You can see the new guidelines here [PDF - 132kB], and learn more about why you have been prescribed the drugs that you have. Your health care team should discuss any changes to your treatment with you before they make them. If you have any questions or concerns about your medication, you should talk to your clinician, remember that you should be involved in decisions about any aspect of your treatment and care. If you have any concerns or questions be sure to speak to your healthcare team, or if you feel you are not getting the care you need please get in touch with HIV Scotland.

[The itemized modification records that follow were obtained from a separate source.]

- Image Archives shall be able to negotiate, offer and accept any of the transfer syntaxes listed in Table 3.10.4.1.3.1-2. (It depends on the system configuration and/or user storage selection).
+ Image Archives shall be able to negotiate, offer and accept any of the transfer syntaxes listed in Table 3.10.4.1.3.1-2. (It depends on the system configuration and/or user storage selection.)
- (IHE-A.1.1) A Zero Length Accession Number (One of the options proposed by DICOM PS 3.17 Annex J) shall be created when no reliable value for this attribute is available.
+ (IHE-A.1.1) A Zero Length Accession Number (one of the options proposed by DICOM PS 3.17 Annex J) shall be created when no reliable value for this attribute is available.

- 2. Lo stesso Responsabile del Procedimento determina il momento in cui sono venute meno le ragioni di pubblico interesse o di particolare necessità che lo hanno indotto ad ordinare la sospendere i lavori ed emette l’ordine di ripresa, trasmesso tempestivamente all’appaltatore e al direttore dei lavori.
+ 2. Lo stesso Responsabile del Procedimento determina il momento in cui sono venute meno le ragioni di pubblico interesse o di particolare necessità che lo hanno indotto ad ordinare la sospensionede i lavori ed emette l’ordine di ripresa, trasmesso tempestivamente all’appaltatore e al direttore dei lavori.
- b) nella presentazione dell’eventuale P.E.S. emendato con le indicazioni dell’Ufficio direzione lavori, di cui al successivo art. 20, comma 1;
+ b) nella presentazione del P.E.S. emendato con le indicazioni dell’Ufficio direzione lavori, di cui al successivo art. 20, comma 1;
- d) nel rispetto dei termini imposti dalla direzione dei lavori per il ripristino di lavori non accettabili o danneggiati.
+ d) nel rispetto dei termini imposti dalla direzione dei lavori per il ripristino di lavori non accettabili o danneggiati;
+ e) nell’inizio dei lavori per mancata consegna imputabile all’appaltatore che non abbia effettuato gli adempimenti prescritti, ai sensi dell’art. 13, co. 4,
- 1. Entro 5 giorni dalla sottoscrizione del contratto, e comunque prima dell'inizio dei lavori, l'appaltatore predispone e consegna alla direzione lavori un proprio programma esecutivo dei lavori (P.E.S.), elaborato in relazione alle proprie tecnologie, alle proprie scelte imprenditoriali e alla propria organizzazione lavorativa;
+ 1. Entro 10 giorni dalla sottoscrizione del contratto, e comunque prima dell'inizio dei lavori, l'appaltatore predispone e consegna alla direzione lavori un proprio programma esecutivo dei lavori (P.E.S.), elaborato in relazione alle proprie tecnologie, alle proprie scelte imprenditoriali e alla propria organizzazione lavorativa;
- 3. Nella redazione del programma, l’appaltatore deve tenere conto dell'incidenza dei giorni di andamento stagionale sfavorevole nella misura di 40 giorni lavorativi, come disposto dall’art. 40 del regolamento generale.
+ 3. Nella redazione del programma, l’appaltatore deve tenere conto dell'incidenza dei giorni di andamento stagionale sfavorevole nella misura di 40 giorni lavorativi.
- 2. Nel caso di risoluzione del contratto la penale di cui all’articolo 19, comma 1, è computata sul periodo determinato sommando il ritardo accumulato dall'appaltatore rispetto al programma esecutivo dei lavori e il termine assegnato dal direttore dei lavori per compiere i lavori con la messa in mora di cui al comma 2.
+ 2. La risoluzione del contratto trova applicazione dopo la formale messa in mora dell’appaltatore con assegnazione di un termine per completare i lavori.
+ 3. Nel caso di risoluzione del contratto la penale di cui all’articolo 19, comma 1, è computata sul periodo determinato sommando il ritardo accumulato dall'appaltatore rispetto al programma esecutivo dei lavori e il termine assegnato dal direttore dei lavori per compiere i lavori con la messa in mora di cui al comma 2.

HIV Scotland met with service users of the Waverley Care’s African Health Project (Glasgow) in February 2018 who described some issues they faced when taking HIV medication or collecting them. One person told us that they have to take these big pills which they found difficult to swallow and difficult to break in half. They would have to crush the tablets which meant that when they tried to take them they would have to taste them. This meant that there were days when they couldn’t face taking their medication. There are some medications which definitely should not be crushed and so if you are having to crush your own HIV treatment you should definitely talk to your consultant about this. The HIV virus can build up resistance to HIV medication if you fail to take it every day so if you are having any problems taking your meds then you should also discuss this with your consultant.

Another person described going to pick their meds up and being given a bag of new meds and being told by the pharmacist that their meds have been changed. When seeing their consultant earlier that day they were not informed of this development. The pharmacist did not event speak to the person other than to say that their meds had changed.

The patient had previously had meds changed when they were on Truvada as proteins were in their found in their urine. The consultant then explained that they were changing their meds because of this and allowed time for questions. The patient thought that this was a better approach as they had time to understand what was happening. This time there was no conversations and no opportunity to ask questions. The prescribing guidelines state that discussion and consideration occur when starting treatment – HIV Scotland will discuss this scenario with the HIV clinical leads to try to ensure that this person’s experience is not replicated again.

People living with HIV have told HIV Scotland at the Positive Persons’ Forum that they sometime thinks that side effects of treatment are ignored in lieu of good treatment results. Someone has an improving CD4 count and an undetectable viral load. One of the service users at Waverley Care also had concerns that their side effects were being ignored. If you think you are having side effects then talk to your consultant about them. If you think your consultant is not listening then try to use a local support service or advocacy service to ensure your views are heard.